* Exercise goal
Could you transcribe all of the data exactly and skip any pictures?

Before-and-after change data:
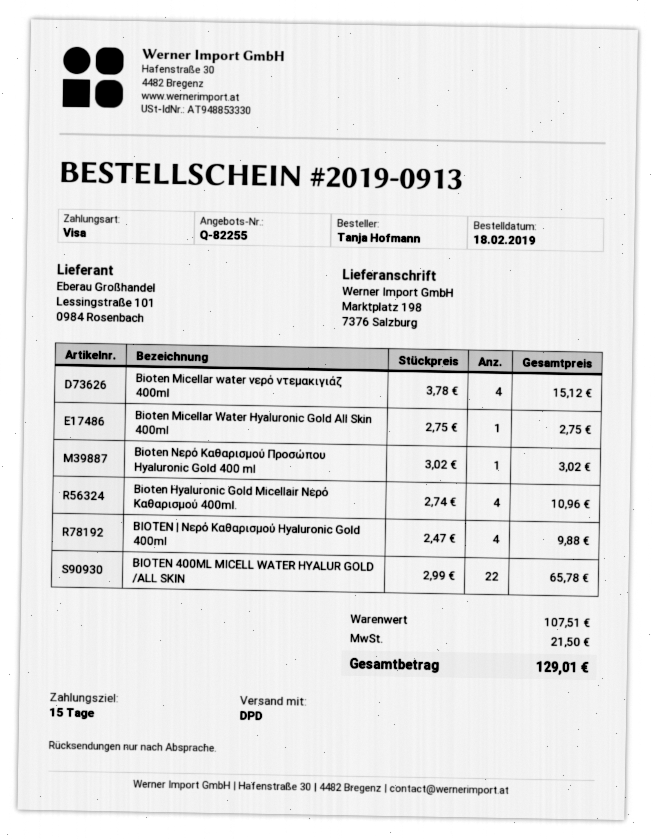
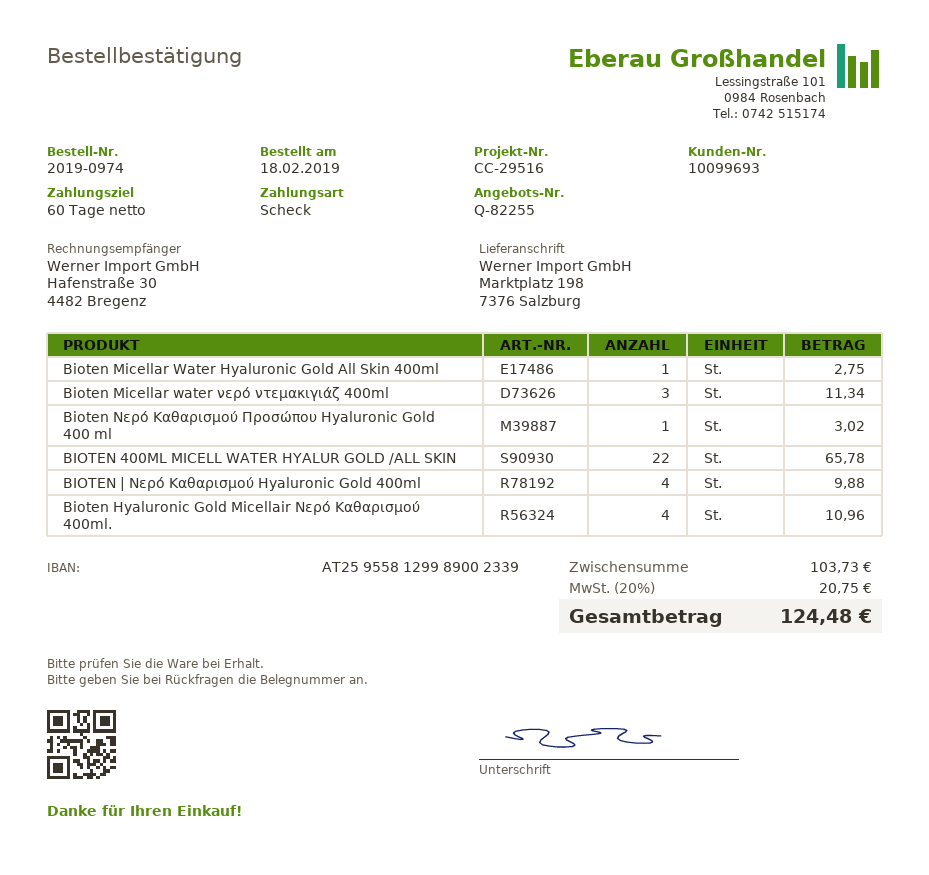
order number: 2019-0913 -> 2019-0974
payment terms: 15 days -> 60 days
payment method: Visa -> cheque
Bioten Micellar water νερό ντεμακιγιάζ 400ml: 4 for 15.12 -> 3 for 11.34
subtotal: 107.51 -> 103.73
tax: 21.50 -> 20.75
total: 129.01 -> 124.48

* Response to the exercise
order number: 2019-0913 -> 2019-0974
payment terms: 15 days -> 60 days
payment method: Visa -> cheque
Bioten Micellar water νερό ντεμακιγιάζ 400ml: 4 for 15.12 -> 3 for 11.34
subtotal: 107.51 -> 103.73
tax: 21.50 -> 20.75
total: 129.01 -> 124.48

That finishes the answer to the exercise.